I don't believe in the concept of "once saved always saved" so it is easy for me to believe the lesbian preacher's name was recorded in the Lamb's book of Life but was eventually blotted out because of a lack of repentance. She returned her free gift.


----------



## drippin' rock (Aug 2, 2013)

Artfuldodger said:


> I don't believe in the concept of "once saved always saved" so it is easy for me to believe the lesbian preacher's name was recorded in the Lamb's book of Life but was eventually blotted out because of a lack of repentance. She returned her free gift.



OOOOOOrrrrrr, like hermaphrodites, people can be born with genes that make them something other than the Christian version of normal.  Therefore if there is a god, they have to be part of his plan.

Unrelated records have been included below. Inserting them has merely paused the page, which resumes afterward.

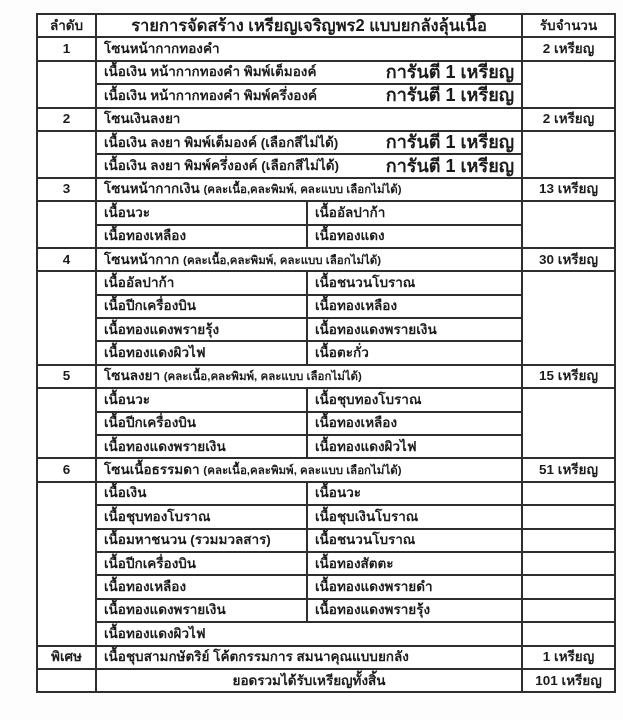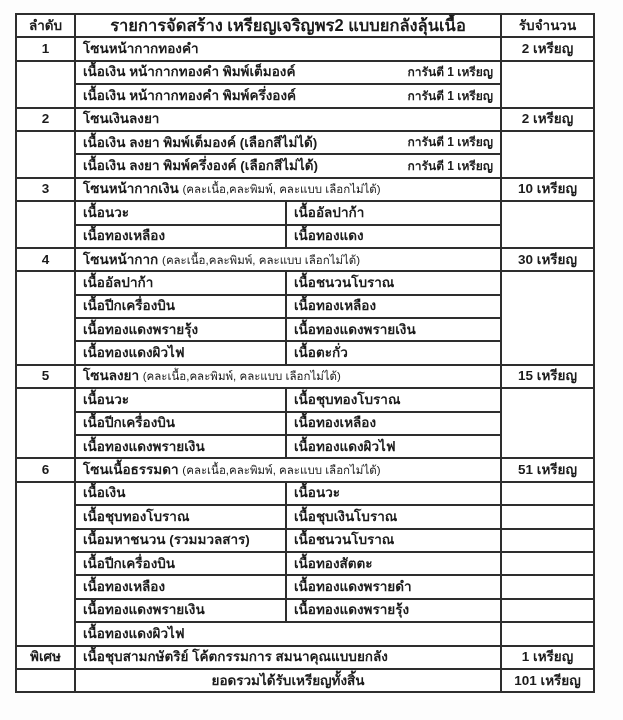--- a/index.html
+++ b/index.html
@@ -1,21 +1,21 @@
 <!DOCTYPE html>
 <html><head>
 <meta charset="utf-8">
 <style>
   html,body{margin:0;padding:0;}
   body{
     width:623px;height:720px;background:#fdfdfd;
     font-family:"Liberation Sans","DejaVu Sans",sans-serif;
     color:#1b1b1b;overflow:hidden;
   }
-  .sheet{padding:13px 22px 0 15px;}
+  .sheet{padding:13px 22px 0 36px;}
   table.t{
     border-collapse:collapse;table-layout:fixed;width:578px;
   }
   table.t td{
     border:2px solid #2e2e2e;
     height:21.4px;line-height:1.05;
     padding:0 7px;vertical-align:middle;
     font-size:13.5px;font-weight:bold;
     overflow:hidden;white-space:nowrap;
     background:#ffffff;
@@ -23,23 +23,23 @@
   td.hd{
     text-align:center;font-size:15.5px;font-weight:bold;height:27px;
   }
   td.hd.main{font-size:16.5px;}
   td.num{text-align:center;font-size:13px;}
   td.amt{text-align:center;font-size:12.5px;}
   .bg-y td, td.bg-y{background:#f9f6c2;}
   .bg-c td, td.bg-c{background:#bfeeec;}
   .bg-g td, td.bg-g{background:#ececec;}
   .ztitle{font-size:14px;}
-  .ztitle .note{font-size:11.5px;font-weight:normal;}
+  .ztitle .note{font-size:11.5px;font-weight:bold;}
   .split{display:flex;justify-content:space-between;align-items:center;}
-  .split .g{font-size:12px;}
+  .split .g{font-size:18px;}
   td.totlab{text-align:center;font-size:13.5px;}
   td.pad8{padding-left:9px;}
 </style>
 </head>
 <body>
 
 <div class="sheet">
 <table class="t">
   <colgroup>
     <col style="width:59px">
@@ -99,21 +99,21 @@
       <div class="split">
         <span>เนื้อเงิน ลงยา พิมพ์ครึ่งองค์ (เลือกสีไม่ได้)</span>
         <span class="g">การันตี 1 เหรียญ</span>
       </div>
     </td>
   </tr>
 
   <tr class="bg-g">
     <td class="num">3</td>
     <td class="ztitle pad8" colspan="2"><span>โซนหน้ากากเงิน</span> <span class="note">(คละเนื้อ,คละพิมพ์, คละแบบ เลือกไม่ได้)</span></td>
-    <td class="amt">10 เหรียญ</td>
+    <td class="amt">13 เหรียญ</td>
   </tr>
   <tr>
     <td rowspan="2"></td>
     <td>เนื้อนวะ</td>
     <td>เนื้ออัลปาก้า</td>
     <td rowspan="2"></td>
   </tr>
   <tr>
     <td>เนื้อทองเหลือง</td>
     <td>เนื้อทองแดง</td>

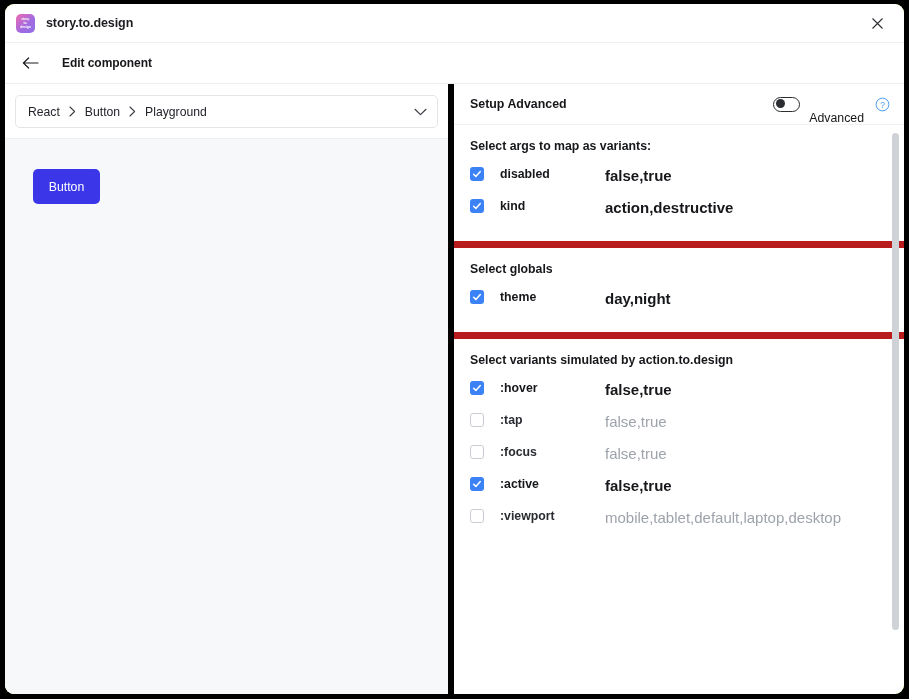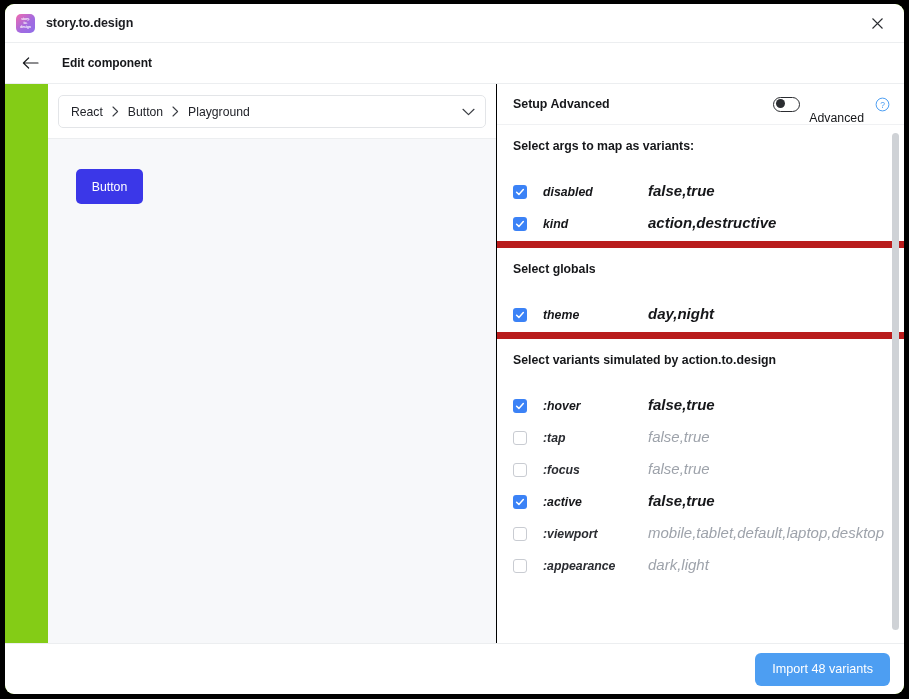--- a/index.html
+++ b/index.html
@@ -58,24 +58,23 @@
   .back-arrow { width: 22px; height: 22px; display:flex; align-items:center; justify-content:center; cursor:pointer;}
   .subheader-title {
     margin-left: 21px;
     font-size: 12px; font-weight: 700; color: #16171a;
     letter-spacing: -.05px;
   }
   
   .body { flex: 1; display: flex; min-height: 0; }
   .left-pane {
     width: 449px; min-width: 449px;
-    border-right: 1px solid #000000;
+    border-right: 6px solid #000000;
     display: flex; flex-direction: column;
     background: #fff;
-    margin-left: 43px;
   }
   .breadcrumb-wrap { padding: 11px 10px 10px 10px; background: #fff; }
   .breadcrumb {
     height: 33px;
     border: 1px solid #e3e5e8;
     border-radius: 5px;
     display: flex; align-items: center;
     padding: 0 10px 0 12px;
     background: #fff; cursor: pointer;
   }
@@ -124,36 +123,35 @@
     flex: 1; overflow: hidden; position: relative;
     border-top: 1px solid #f0f1f3;
   }
   .section { padding: 14px 16px 10px 16px; }
   .section + .section { border-top: 7px solid #b91c1c; }
   .section-title {
     font-size: 12.3px; font-weight: 700; color: #16171a;
     margin-bottom: 14px;
   }
   .row {
-    display: flex; align-items: flex-end;
+    display: flex; align-items: flex-start;
     height: 32px;
-    font-style: italic;
   }
   .cb {
     width: 14px; height: 14px; border-radius: 3px;
     display: flex; align-items: center; justify-content: center;
     cursor: pointer; flex: none;
   }
   .cb.on { background: #3b82f6; }
   .cb.off { background: #fff; border: 1.4px solid #c9ccd2; }
   .row-label {
     margin-left: 16px; width: 105px;
     font-size: 12.3px; font-weight: 700; color: #16171a;
   }
-  .row-label.dim { color: #2a2c31; margin-top: 44px; }
+  .row-label.dim { color: #2a2c31; }
   .row-values { font-size: 15px; font-weight: 700; color: #16171a; }
   .row-values.dim { font-weight: 400; color: #9ea3ab; }
   .scrollbar {
     position: absolute; right: 5px; top: 8px;
     width: 7px; height: 497px;
     background: #cfd2d6; border-radius: 4px;
   }
   
   .footer {
     height: 51px; min-height: 51px;
@@ -320,28 +318,20 @@
             <div class="row-label">:active</div>
             <div class="row-values">false,true</div>
           </div>
 
           <div class="row">
             <div class="cb off"></div>
             <div class="row-label dim">:viewport</div>
             <div class="row-values dim">mobile,tablet,default,laptop,desktop</div>
           </div>
 
-          <div class="row">
-            <div class="cb off"></div>
-            <div class="row-label dim">:appearance</div>
-            <div class="row-values dim">dark,light</div>
-          </div>
         </div>
 
         <div class="scrollbar"></div>
       </div>
     </div>
   </div>
 
-  <div class="footer">
-    <button class="import-btn">Import 48 variants</button>
-  </div>
 </div>
 
 </body></html>

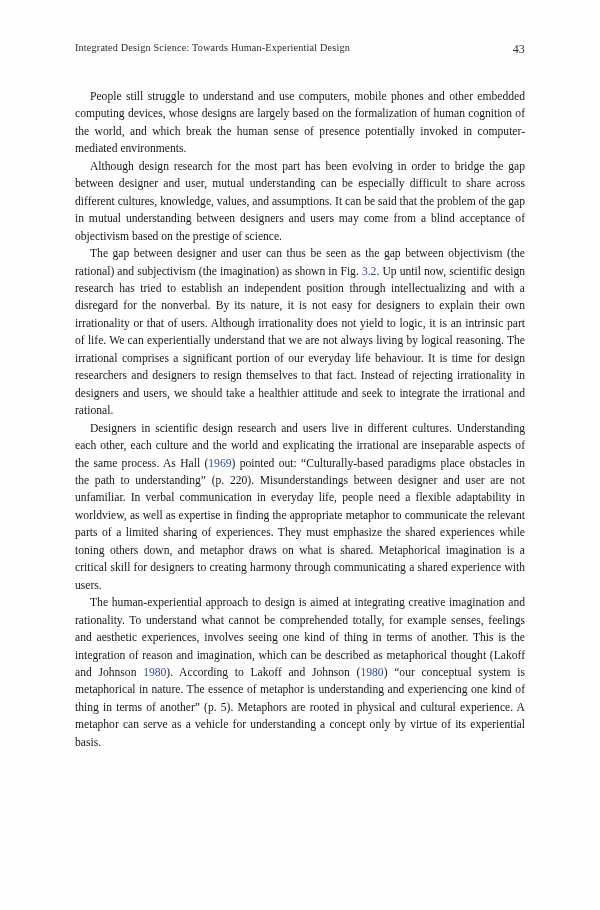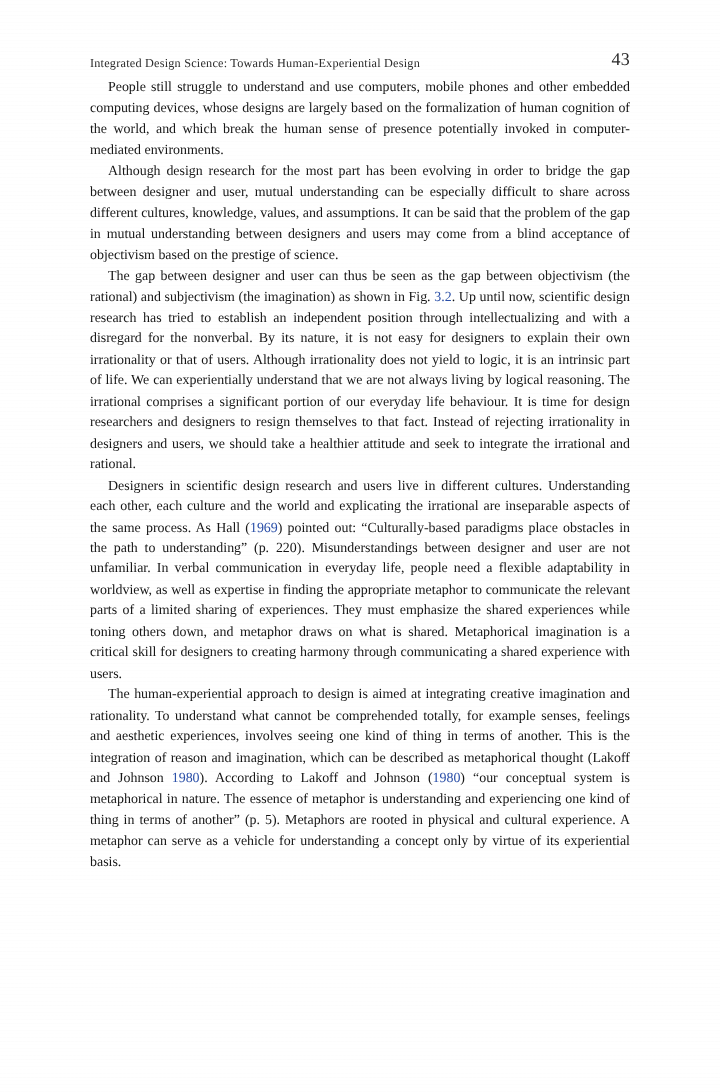--- a/index.html
+++ b/index.html
@@ -17,34 +17,34 @@
     color: #1a1a1a;
     -webkit-font-smoothing: antialiased;
   }
   .running-head {
     position: absolute;
     top: 42px;
     left: 75px;
     width: 450px;
     display: flex;
     justify-content: space-between;
-    align-items: flex-end;
+    align-items: flex-start;
     font-size: 10.2px;
     letter-spacing: 0.18px;
     color: #2b2b2b;
   }
   .running-head .head-title {
     white-space: nowrap;
   }
   .running-head .folio {
-    font-size: 15px;
+    font-size: 12px;
   }
   .body-col {
     position: absolute;
-    top: 64px;
+    top: 88px;
     left: 75px;
     width: 450px;
     font-size: 11.6px;
     line-height: 17.45px;
     text-align: justify;
     text-justify: inter-word;
     color: #161616;
   }
   .body-col p {
     margin: 0;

OOOOOOrrrrr, there is no plan.


----------



## drippin' rock (Aug 2, 2013)

centerpin fan said:


> Matthew 28:19-20 is where they fit in.



My version reads, Therefore go and make disciples of all nations..... that we know about...


----------



## Artfuldodger (Aug 2, 2013)

drippin' rock said:


> OOOOOOrrrrrr, like hermaphrodites, people can be born with genes that make them something other than the Christian version of normal.  Therefore if there is a god, they have to be part of his plan.
> 
> OOOOOOrrrrr, there is no plan.



Either of those two concepts are more believable to me than some Christian's versions of normal.
There are a lot of gray areas between male/female and effeminate/feminate.


----------



## centerpin fan (Aug 2, 2013)

drippin' rock said:


> My version reads, Therefore go and make disciples of all nations..... that we know about...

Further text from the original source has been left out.